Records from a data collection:
*** Block opens ***

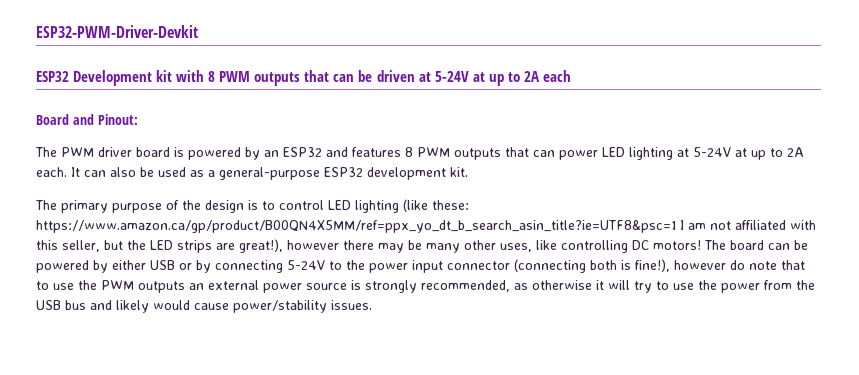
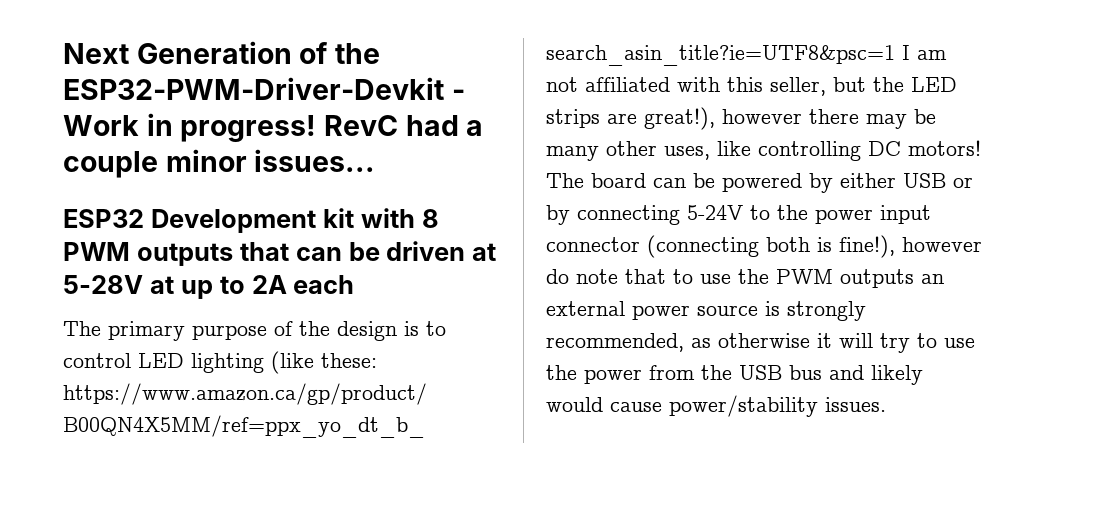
[36,25,198,38] ESP32-PWM-Driver-Devkit -> [63,41,381,64] [63,77,465,100] [63,113,484,143] [63,149,376,178] Next Generation of the ESP32-PWM-Driver-Devkit - Work in progress! RevC had a couple minor issues...
[434,71,469,82] 5-24V -> [63,275,143,294] 5-28V
[36,114,138,125] [35,147,804,160] [36,167,468,180] // Board and Pinout: // The PWM driver board is powered by an ESP32 and features 8 PWM outputs that can power LED lighting at 5-24V at up to 2A each. It can also be used as a general-purpose ESP32 development kit. -> (355, 284) none

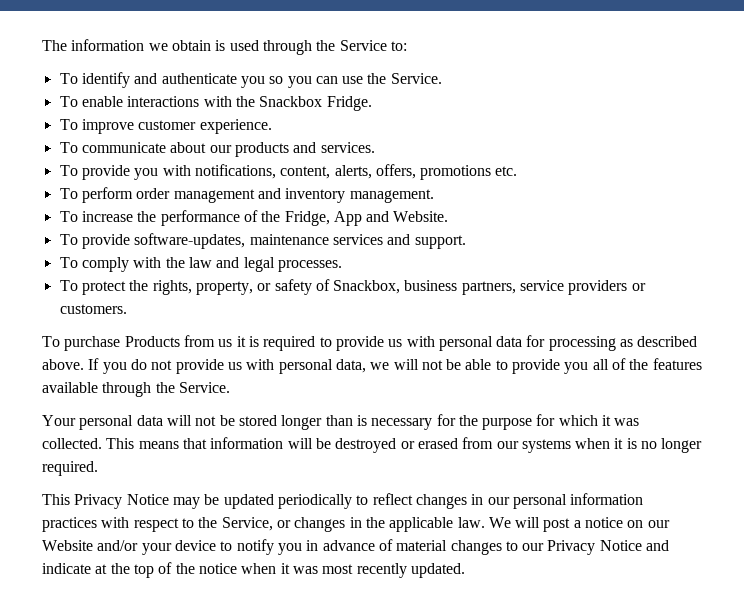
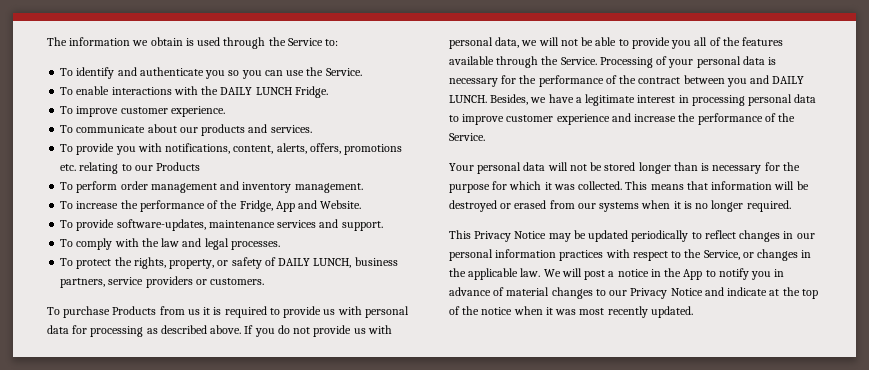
[259,96,323,107] Snackbox -> [220,87,292,95] DAILY LUNCH
(518, 171) none -> [79,162,201,174] relating to our Products
[333,280,401,294] Snackbox, -> [278,258,352,268] DAILY LUNCH,
(230, 387) none -> [599,56,777,68] [449,75,805,87] [449,94,817,106] [449,113,796,125] [449,133,485,141] Processing of your personal data is necessary for the performance of the contract between you and DAILY LUNCH. Besides, we have a legitimate interest in processing personal data to improve customer experience and increase the performance of the Service.
[627,520,670,528] [42,540,216,555] on our Website and/or your device -> [650,268,703,280] in the App

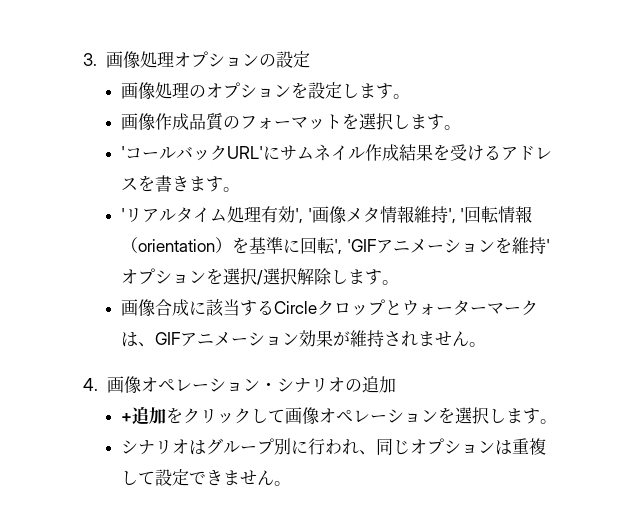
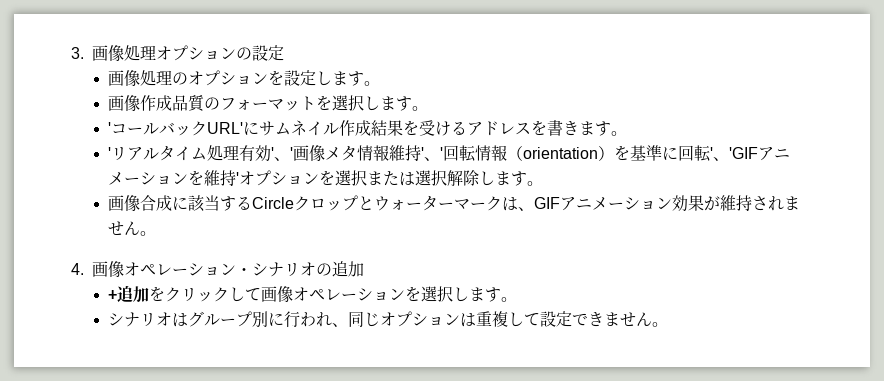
[294,208,303,224] ', -> [270,147,290,161] '、
[447,208,456,224] ', -> [420,147,440,161] '、
[333,239,342,255] ', -> [709,147,729,161] '、
[256,270,263,285] / -> [366,171,415,186] または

*** Block closes ***

- Work request
Copy all the lines from the data above that hold the word "your".

- Answer to the exercise
(230, 387) none -> [599,56,777,68] [449,75,805,87] [449,94,817,106] [449,113,796,125] [449,133,485,141] Processing of your personal data is necessary for the performance of the contract between you and DAILY LUNCH. Besides, we have a legitimate interest in processing personal data to improve customer experience and increase the performance of the Service.
[627,520,670,528] [42,540,216,555] on our Website and/or your device -> [650,268,703,280] in the App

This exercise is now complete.